## Your task
Repeat the data below exactly. Include each line.

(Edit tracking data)
__________

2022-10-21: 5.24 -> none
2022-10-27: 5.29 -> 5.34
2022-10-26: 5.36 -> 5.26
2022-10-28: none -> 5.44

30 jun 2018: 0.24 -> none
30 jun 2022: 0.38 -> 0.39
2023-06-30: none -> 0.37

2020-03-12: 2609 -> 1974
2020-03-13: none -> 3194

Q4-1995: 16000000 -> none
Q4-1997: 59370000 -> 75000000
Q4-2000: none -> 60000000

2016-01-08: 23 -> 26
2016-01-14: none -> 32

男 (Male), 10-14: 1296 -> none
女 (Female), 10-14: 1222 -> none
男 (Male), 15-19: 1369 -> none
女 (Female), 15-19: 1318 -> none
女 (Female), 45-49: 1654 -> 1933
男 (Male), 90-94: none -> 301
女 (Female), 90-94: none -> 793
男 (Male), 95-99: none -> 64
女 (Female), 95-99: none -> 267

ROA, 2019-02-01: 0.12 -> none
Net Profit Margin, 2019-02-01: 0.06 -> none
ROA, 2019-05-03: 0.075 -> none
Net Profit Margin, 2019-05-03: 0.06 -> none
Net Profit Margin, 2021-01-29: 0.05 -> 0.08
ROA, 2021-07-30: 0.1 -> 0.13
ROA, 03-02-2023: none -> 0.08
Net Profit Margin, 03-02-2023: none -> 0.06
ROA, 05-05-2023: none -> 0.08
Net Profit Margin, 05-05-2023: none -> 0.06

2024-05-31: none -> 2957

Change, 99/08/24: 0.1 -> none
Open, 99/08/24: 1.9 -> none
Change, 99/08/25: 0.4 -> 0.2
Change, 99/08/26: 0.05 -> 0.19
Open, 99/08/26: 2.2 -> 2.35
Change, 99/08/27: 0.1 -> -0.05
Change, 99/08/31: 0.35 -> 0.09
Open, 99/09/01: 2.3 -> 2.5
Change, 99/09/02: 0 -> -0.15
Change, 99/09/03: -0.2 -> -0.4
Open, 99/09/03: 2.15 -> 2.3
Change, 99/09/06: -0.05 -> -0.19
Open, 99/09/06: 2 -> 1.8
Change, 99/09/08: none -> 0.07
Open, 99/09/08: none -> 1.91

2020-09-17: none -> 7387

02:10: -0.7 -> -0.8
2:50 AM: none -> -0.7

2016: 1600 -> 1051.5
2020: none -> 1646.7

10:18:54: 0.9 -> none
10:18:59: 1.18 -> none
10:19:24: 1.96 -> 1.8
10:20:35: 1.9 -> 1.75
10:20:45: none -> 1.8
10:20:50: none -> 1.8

__________

## Answer space
2022-10-21: 5.24 -> none
2022-10-27: 5.29 -> 5.34
2022-10-26: 5.36 -> 5.26
2022-10-28: none -> 5.44

30 jun 2018: 0.24 -> none
30 jun 2022: 0.38 -> 0.39
2023-06-30: none -> 0.37

2020-03-12: 2609 -> 1974
2020-03-13: none -> 3194

Q4-1995: 16000000 -> none
Q4-1997: 59370000 -> 75000000
Q4-2000: none -> 60000000

2016-01-08: 23 -> 26
2016-01-14: none -> 32

男 (Male), 10-14: 1296 -> none
女 (Female), 10-14: 1222 -> none
男 (Male), 15-19: 1369 -> none
女 (Female), 15-19: 1318 -> none
女 (Female), 45-49: 1654 -> 1933
男 (Male), 90-94: none -> 301
女 (Female), 90-94: none -> 793
男 (Male), 95-99: none -> 64
女 (Female), 95-99: none -> 267

ROA, 2019-02-01: 0.12 -> none
Net Profit Margin, 2019-02-01: 0.06 -> none
ROA, 2019-05-03: 0.075 -> none
Net Profit Margin, 2019-05-03: 0.06 -> none
Net Profit Margin, 2021-01-29: 0.05 -> 0.08
ROA, 2021-07-30: 0.1 -> 0.13
ROA, 03-02-2023: none -> 0.08
Net Profit Margin, 03-02-2023: none -> 0.06
ROA, 05-05-2023: none -> 0.08
Net Profit Margin, 05-05-2023: none -> 0.06

2024-05-31: none -> 2957

Change, 99/08/24: 0.1 -> none
Open, 99/08/24: 1.9 -> none
Change, 99/08/25: 0.4 -> 0.2
Change, 99/08/26: 0.05 -> 0.19
Open, 99/08/26: 2.2 -> 2.35
Change, 99/08/27: 0.1 -> -0.05
Change, 99/08/31: 0.35 -> 0.09
Open, 99/09/01: 2.3 -> 2.5
Change, 99/09/02: 0 -> -0.15
Change, 99/09/03: -0.2 -> -0.4
Open, 99/09/03: 2.15 -> 2.3
Change, 99/09/06: -0.05 -> -0.19
Open, 99/09/06: 2 -> 1.8
Change, 99/09/08: none -> 0.07
Open, 99/09/08: none -> 1.91

2020-09-17: none -> 7387

02:10: -0.7 -> -0.8
2:50 AM: none -> -0.7

2016: 1600 -> 1051.5
2020: none -> 1646.7

10:18:54: 0.9 -> none
10:18:59: 1.18 -> none
10:19:24: 1.96 -> 1.8
10:20:35: 1.9 -> 1.75
10:20:45: none -> 1.8
10:20:50: none -> 1.8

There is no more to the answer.